1:00 · Check for understanding (8 min)
Ask these aloud or drop them in the chat. Answer key (for you):
- What are the main sections of a report? → Problem → Method → Results → Conclusion → References.
- What is "two stars and a wish"? → Two things done well, plus one specific, kind suggestion to improve.
- Should a report include what didn't work? → Yes — honest limitations make the work trustworthy, and judges respect it.
1:08 · Wrap-up + homework (7 min)
- Ask one student to name the single biggest improvement their partner's wish pointed to.
- Homework — Revise: revise your report using your partner's feedback and write one sentence naming the biggest change you made.
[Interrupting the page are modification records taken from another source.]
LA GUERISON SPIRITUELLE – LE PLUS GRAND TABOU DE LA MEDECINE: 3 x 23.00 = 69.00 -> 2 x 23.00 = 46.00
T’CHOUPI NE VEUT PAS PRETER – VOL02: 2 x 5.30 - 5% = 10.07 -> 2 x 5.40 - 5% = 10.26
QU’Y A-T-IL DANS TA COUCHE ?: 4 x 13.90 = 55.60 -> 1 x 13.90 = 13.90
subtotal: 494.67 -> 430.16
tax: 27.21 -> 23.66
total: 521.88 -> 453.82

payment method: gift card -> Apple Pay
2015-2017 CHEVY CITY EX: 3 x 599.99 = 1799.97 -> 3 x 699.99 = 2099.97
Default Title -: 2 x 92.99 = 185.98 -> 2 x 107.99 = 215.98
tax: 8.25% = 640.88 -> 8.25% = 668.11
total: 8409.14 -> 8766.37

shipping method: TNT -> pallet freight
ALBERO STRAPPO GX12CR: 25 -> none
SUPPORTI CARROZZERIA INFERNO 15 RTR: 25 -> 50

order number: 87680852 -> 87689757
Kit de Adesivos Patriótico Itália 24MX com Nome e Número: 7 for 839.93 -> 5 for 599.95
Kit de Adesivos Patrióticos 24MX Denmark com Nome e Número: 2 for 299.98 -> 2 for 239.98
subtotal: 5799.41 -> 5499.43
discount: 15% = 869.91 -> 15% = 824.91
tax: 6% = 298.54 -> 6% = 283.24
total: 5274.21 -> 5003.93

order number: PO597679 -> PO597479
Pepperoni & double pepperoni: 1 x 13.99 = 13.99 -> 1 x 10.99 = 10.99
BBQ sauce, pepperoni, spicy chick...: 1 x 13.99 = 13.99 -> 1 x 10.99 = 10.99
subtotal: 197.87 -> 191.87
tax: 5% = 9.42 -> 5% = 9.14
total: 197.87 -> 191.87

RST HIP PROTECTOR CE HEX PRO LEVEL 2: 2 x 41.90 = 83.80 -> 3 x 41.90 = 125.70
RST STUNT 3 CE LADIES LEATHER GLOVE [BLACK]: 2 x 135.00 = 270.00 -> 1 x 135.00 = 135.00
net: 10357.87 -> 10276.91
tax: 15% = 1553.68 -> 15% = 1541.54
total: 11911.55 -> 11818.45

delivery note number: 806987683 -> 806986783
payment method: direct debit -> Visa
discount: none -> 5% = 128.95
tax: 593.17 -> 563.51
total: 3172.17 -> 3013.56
That's the peer-review loop in action. Bring the revised report to the final showcase.
Teaching notes
- Correct this misconception: "A report should only show what worked." Reframe as honest limitations build trust.
- Fast finishers (extension): have them write a full research paper — Abstract, Introduction, Method, Results, Discussion, References, and an honest Limitations section — cite every source in a consistent style, and summarise in their own words (never copy). As reviewers, ask them to be rigorous but respectful: check the method, question the evidence, suggest concrete fixes.
- Low-tech fallback: if breakout rooms aren't available, run the peer review as whole-class: one volunteer shares their report on screen and the class offers two stars and a wish, with you modelling the tone.
Vocabulary
| Term | Meaning |
|---|---|
| Report / Paper | The written story of your project |
| Peer review | Colleagues checking your work |
| Feedback | Comments to help you improve |
| Revise | Improve a draft |
| Limitations | Where your work could be wrong |
Resources
- Google Docs — write and share your report; use comments for review.
- Purdue OWL — how to cite — simple citation help.
- Frontiers for Young Minds — see how real papers are written and reviewed.
Next session
Session 12 — Showtime!: the grand finale — students present their project to a panel, handle questions, and complete their portfolio.